> **REQUIREMENT**
Look through the entries below and copy exactly the part that begins with the line containing "- Ваши навыки" and ends with the line containing "Consider to install pre-commit". Do not copy the pictures.

> **THE INPUT**
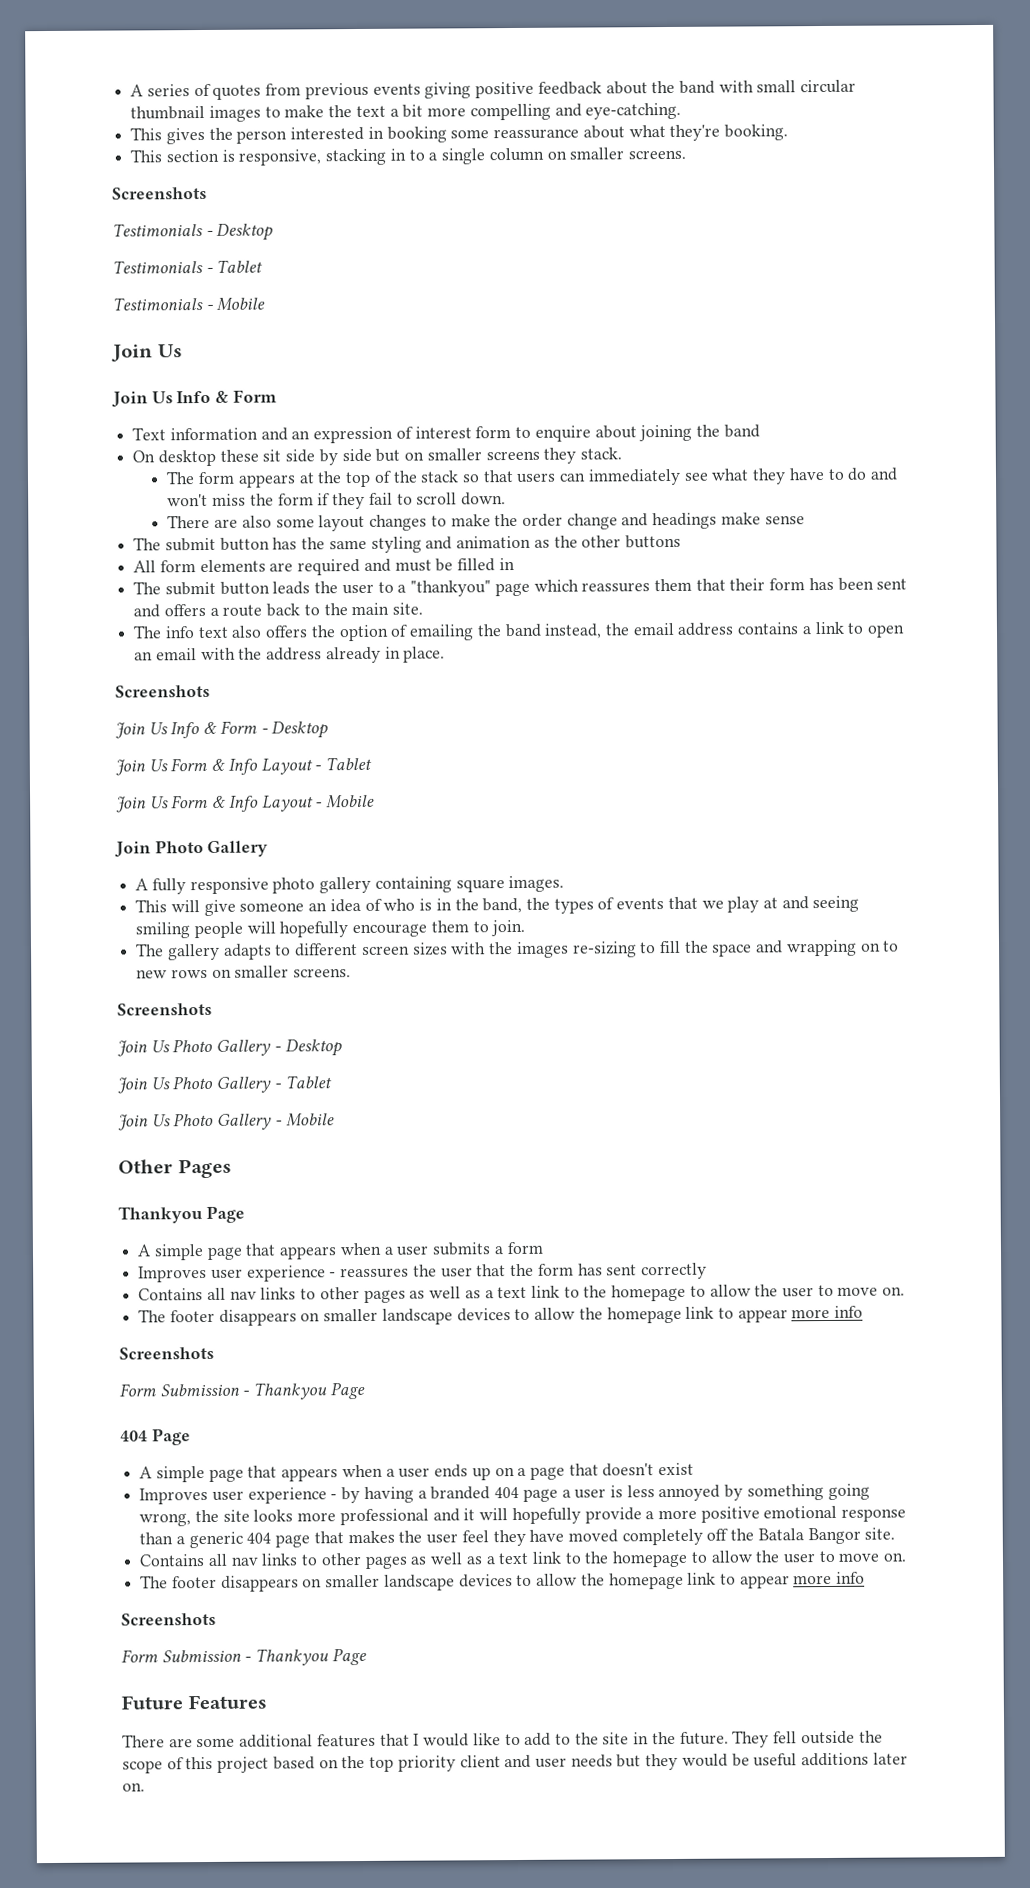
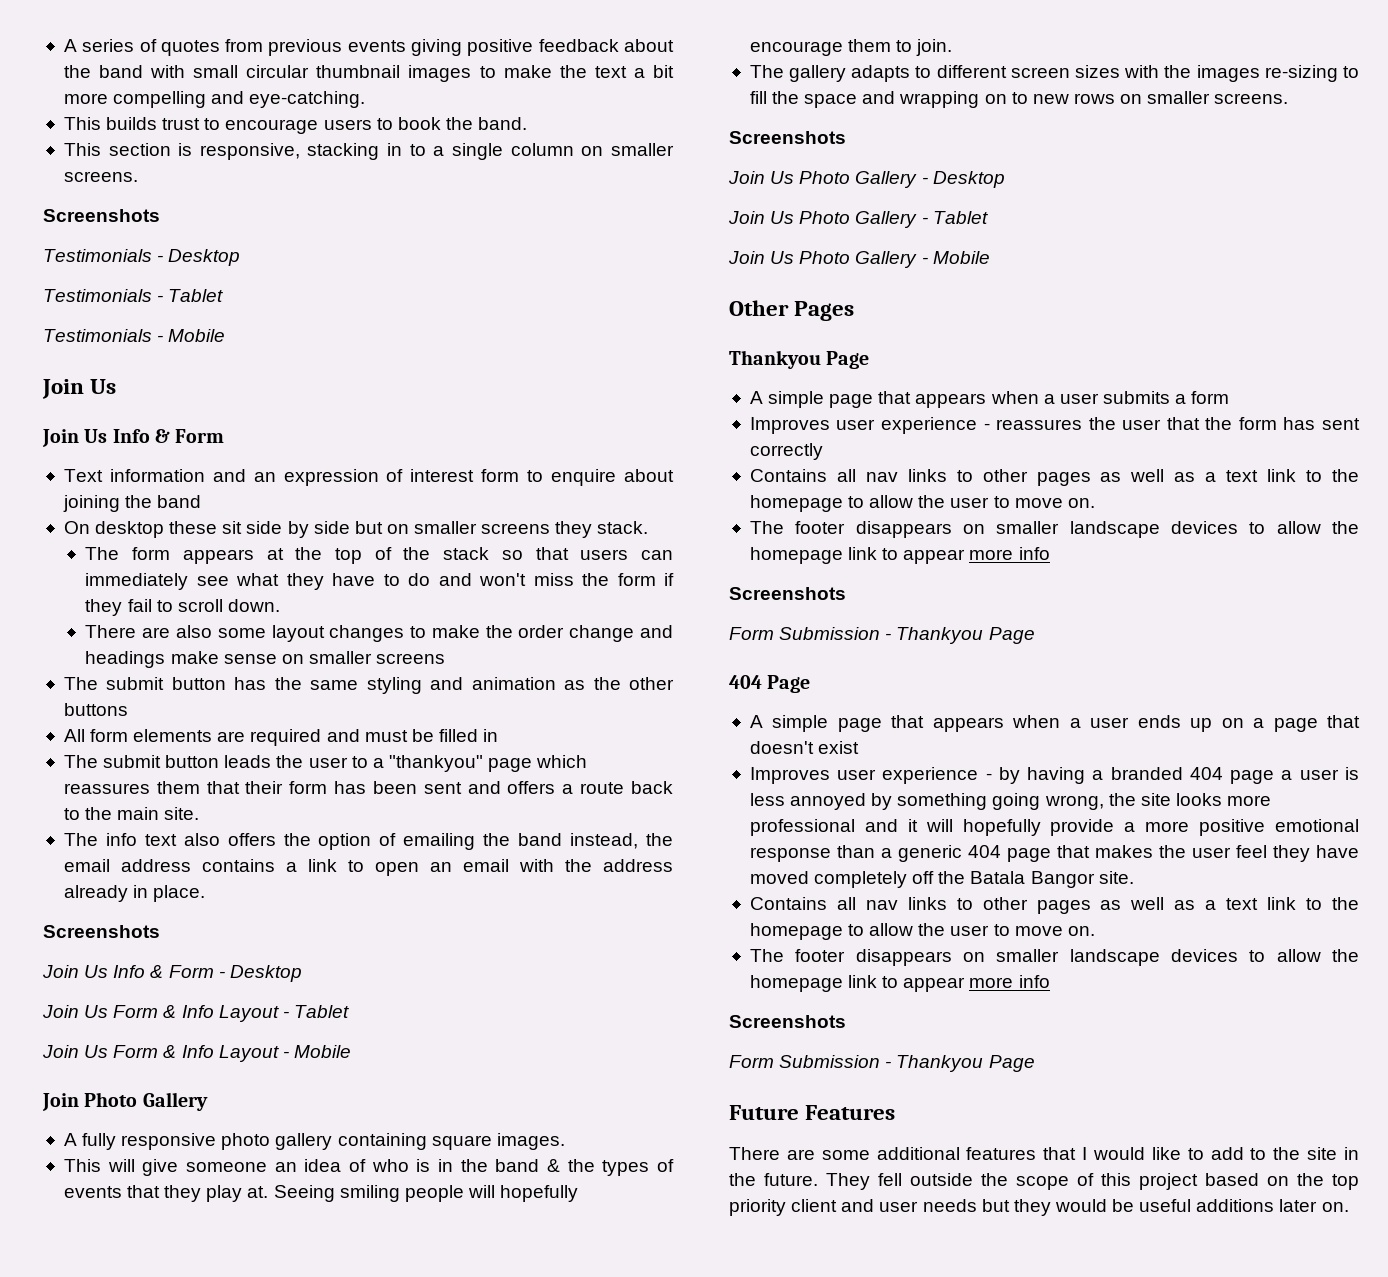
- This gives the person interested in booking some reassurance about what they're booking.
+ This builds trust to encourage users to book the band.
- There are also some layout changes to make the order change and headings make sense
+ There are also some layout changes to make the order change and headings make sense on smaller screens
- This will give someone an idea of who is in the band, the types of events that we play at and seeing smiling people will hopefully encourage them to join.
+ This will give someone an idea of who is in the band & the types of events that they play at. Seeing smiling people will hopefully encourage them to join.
---
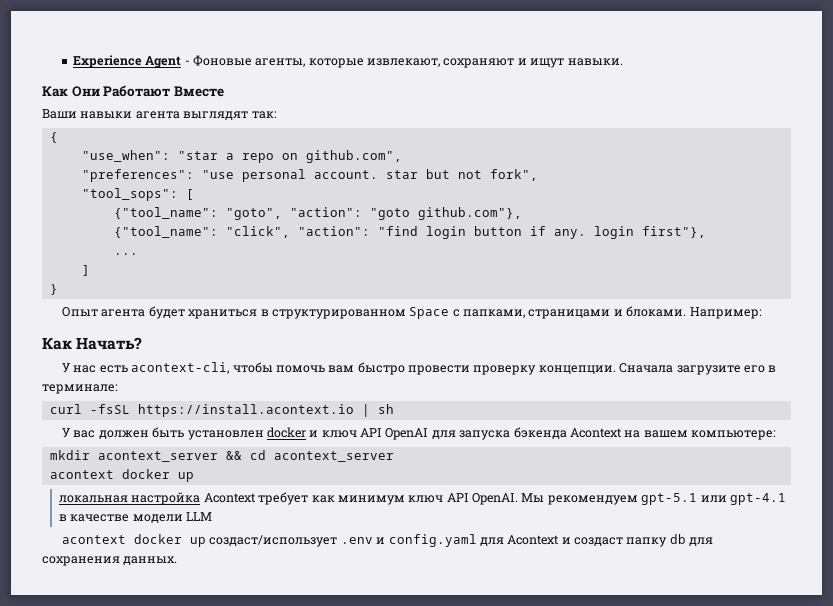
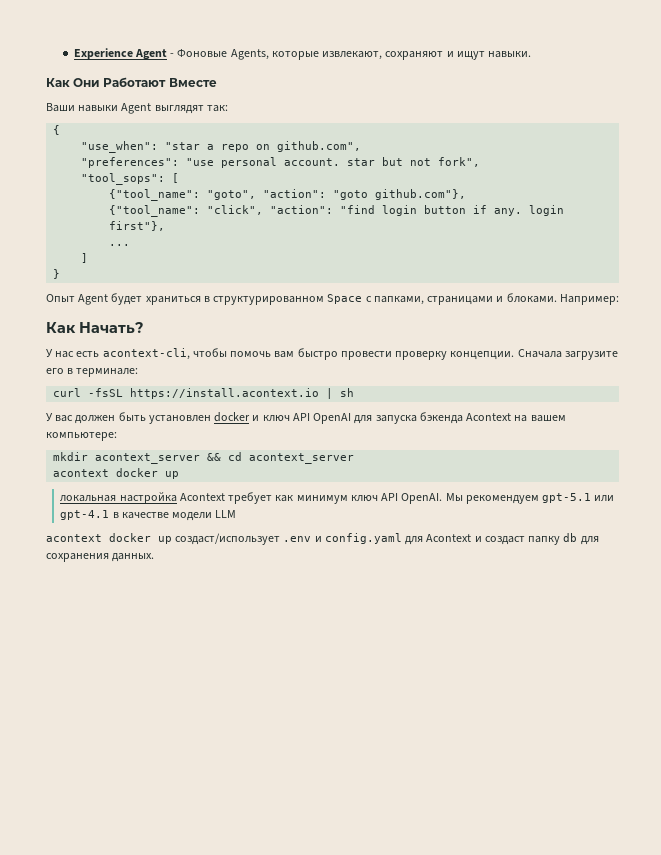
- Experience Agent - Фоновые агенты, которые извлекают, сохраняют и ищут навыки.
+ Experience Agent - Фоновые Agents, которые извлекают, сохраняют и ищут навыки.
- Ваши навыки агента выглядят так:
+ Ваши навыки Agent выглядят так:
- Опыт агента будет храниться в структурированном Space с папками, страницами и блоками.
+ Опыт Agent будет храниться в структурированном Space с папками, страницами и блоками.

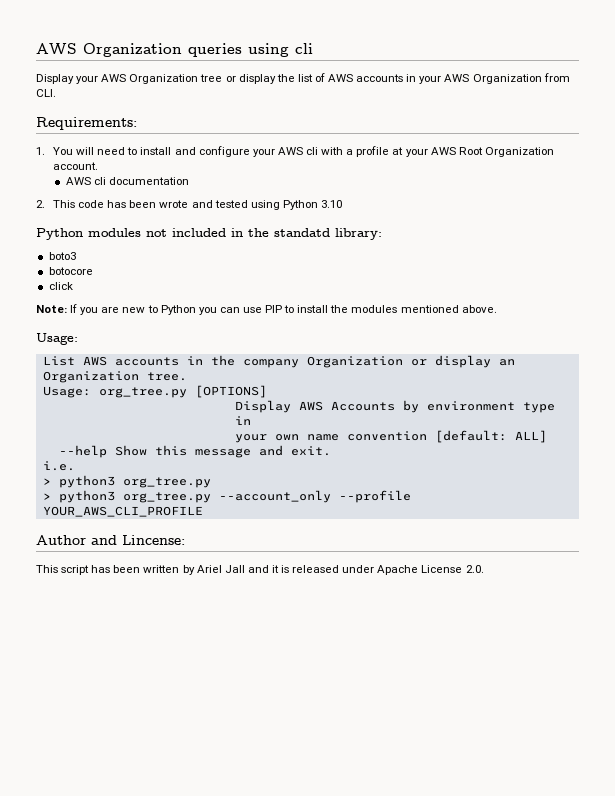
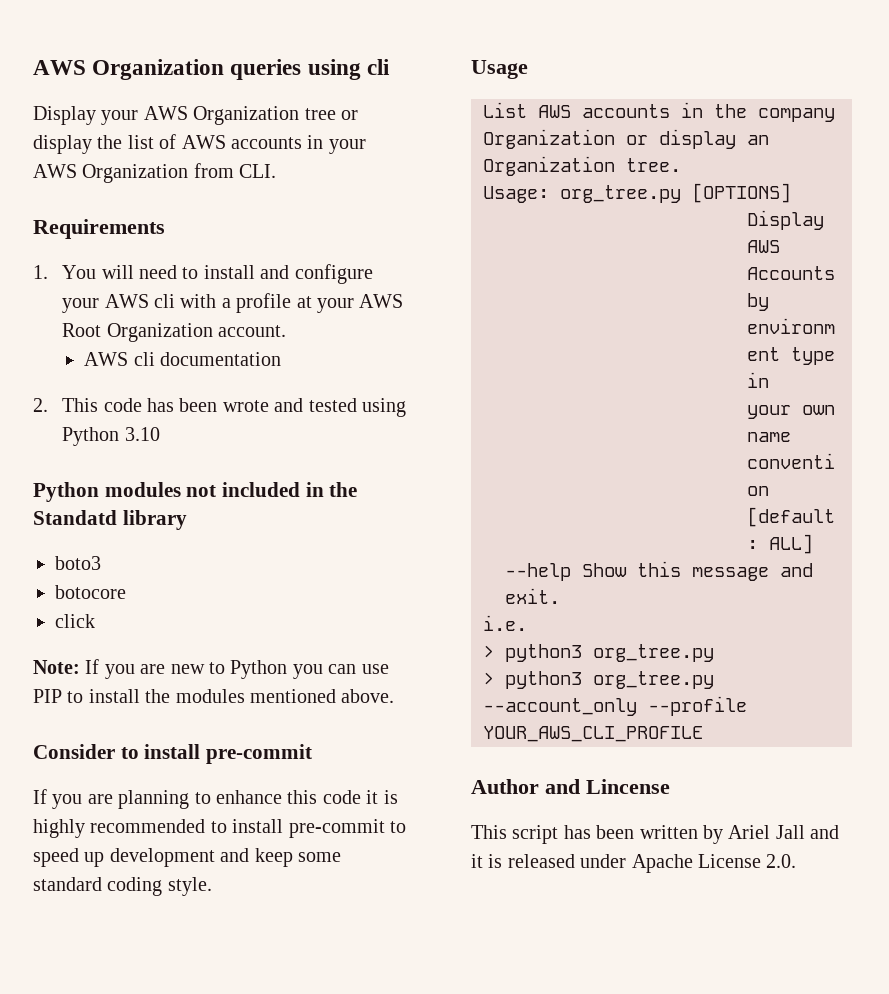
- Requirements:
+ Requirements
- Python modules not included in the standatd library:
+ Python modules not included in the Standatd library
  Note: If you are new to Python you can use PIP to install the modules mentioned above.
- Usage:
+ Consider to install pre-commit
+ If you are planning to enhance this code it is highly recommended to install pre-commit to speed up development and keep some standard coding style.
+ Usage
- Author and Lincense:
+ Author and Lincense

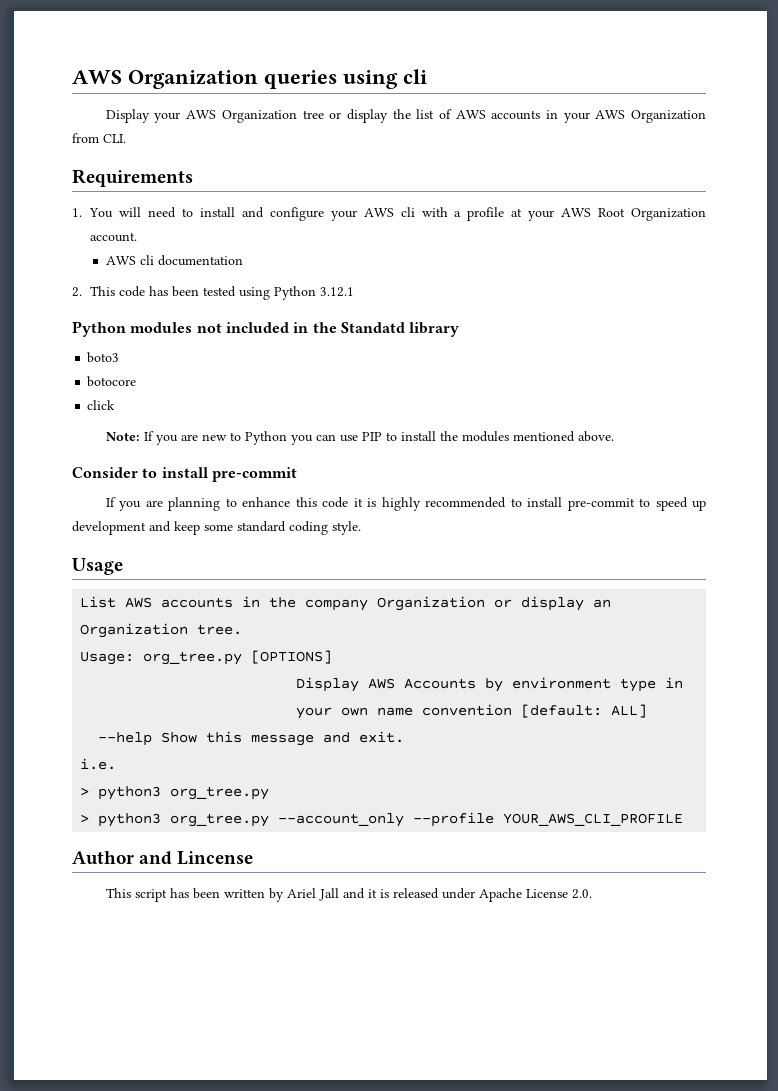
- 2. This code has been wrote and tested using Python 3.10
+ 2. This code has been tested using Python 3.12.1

> **OUTPUT OF THE EXERCISE**
- Ваши навыки агента выглядят так:
+ Ваши навыки Agent выглядят так:
- Опыт агента будет храниться в структурированном Space с папками, страницами и блоками.
+ Опыт Agent будет храниться в структурированном Space с папками, страницами и блоками.

- Requirements:
+ Requirements
- Python modules not included in the standatd library:
+ Python modules not included in the Standatd library
  Note: If you are new to Python you can use PIP to install the modules mentioned above.
- Usage:
+ Consider to install pre-commit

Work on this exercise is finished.